Riaumag.com , Bandung
Bersyukur adalah kunci ketenangan.
Bersyukur bisa mendatangkan keberlimpahan.
Bersyukur pun bisa melahirkan kepedulian.
Namun, seringkali sulit dilakukan.
Beragam sebab, sehingga diri berat mengamalkan.
Salah satunya?
Karena merasa tidak mendapatkan kenikmatan.
Padahal camkan hal ini :
وَإِنْ تَعُدُّوا نِعْمَةَ اللَّهِ لَا تُحْصُوهَا
“Dan jika kalian menghitung nikmat Allah, maka kalian tidak akan sanggup menghitungnya.” (QS. 16:18)
إِنَّاۤ أَعۡطَیۡنَـٰكَ ٱلۡكَوۡثَرَ
“Sungguh, Kami telah memberimu nikmat yang banyak”. (QS 108:1)
Mungkin sudah yakin dengan pernyataanNya, tapi kenapa masih berat?
Ternyata ketemu sebab berikutnya, yaitu keyakinan kita belum ditambah rasa selanjutnya yaitu : Merasa BERUNTUNG.
Ya seringkali kita lupa kata ini.
Padahal apapun kondisi kita, masih ada kata “Beruntung” dalam pilihan kata yang bisa diyakini.
Bukankah alam bawah sadar kita seringkali berkata:
“Untung masih ketahan, sehingga kopi ga jatuh”
“Untung kemarin sempat menghindar sehingga tidak tabrakan”
“Beruntung banget, masih bisa makan walau menu sederhana”
“Beruntung, sakitnya ga harus dirawat di RS, penuh dimana-mana”
Bahkan,
“Beruntung banget saya, walau tulisan sederhana masih ada yang mau baca” hehe😁
So,
Bisa jadi hanya perlu mengkonversi alam bawah sadar tersebut menjadi keyakinan alam sadar.
Bahwa kita bukan tanpa sadar merasa beruntung, namun memang dengan penuh kesadaran kita adalah pribadi beruntung.
Betul, kita masih dan selalu beruntung.
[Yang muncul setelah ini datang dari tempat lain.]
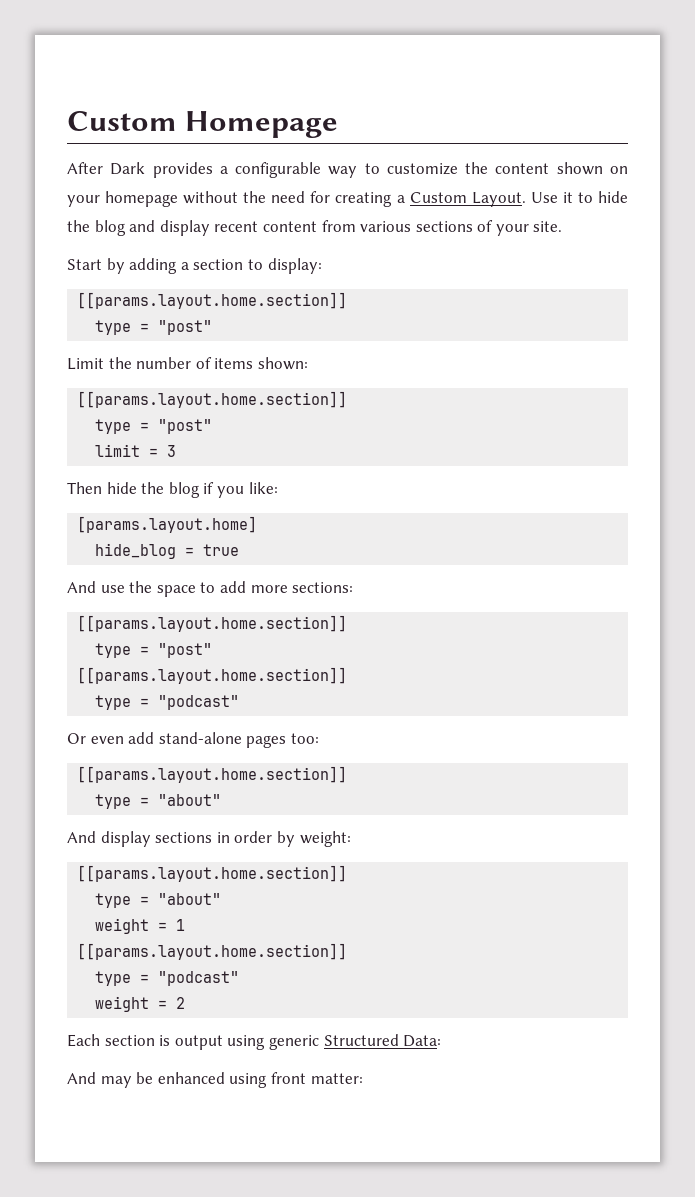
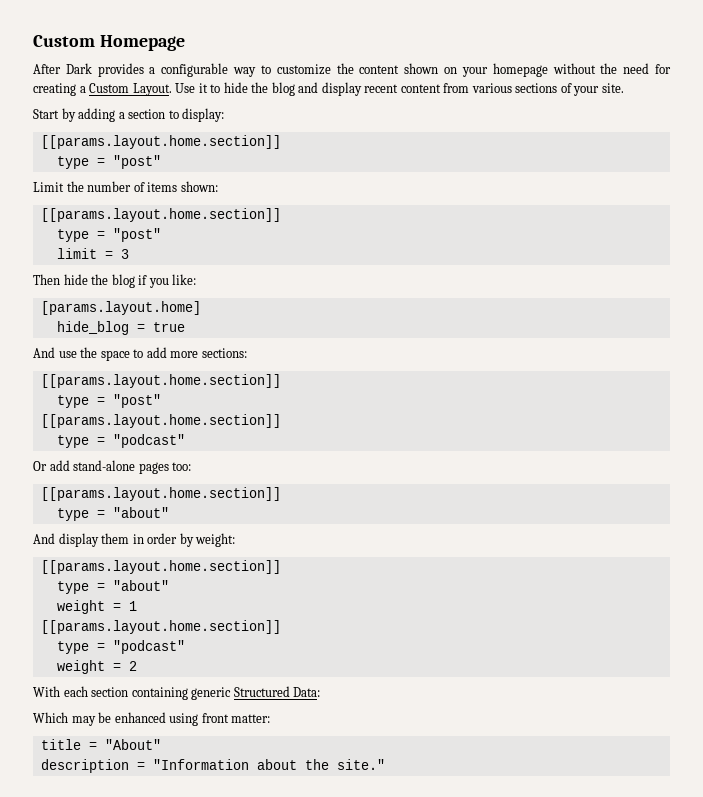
- Or even add stand-alone pages too:
+ Or add stand-alone pages too:
- And display sections in order by weight:
+ And display them in order by weight:
- Each section is output using generic Structured Data:
+ With each section containing generic Structured Data:
- And may be enhanced using front matter:
+ Which may be enhanced using front matter:
+ title = "About"
+ description = "Information about the site."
Rasa ajaib yang membuat kita bersyukur walau dalam beberapa hal masih kekurangan.
Karena,
“memang tidak mungkin kita serba sempurna, tapi saat merasa beruntung kita akan lebih merasa sempurna”.
Semoga semakin nyata syukur kita atas segala keadaan.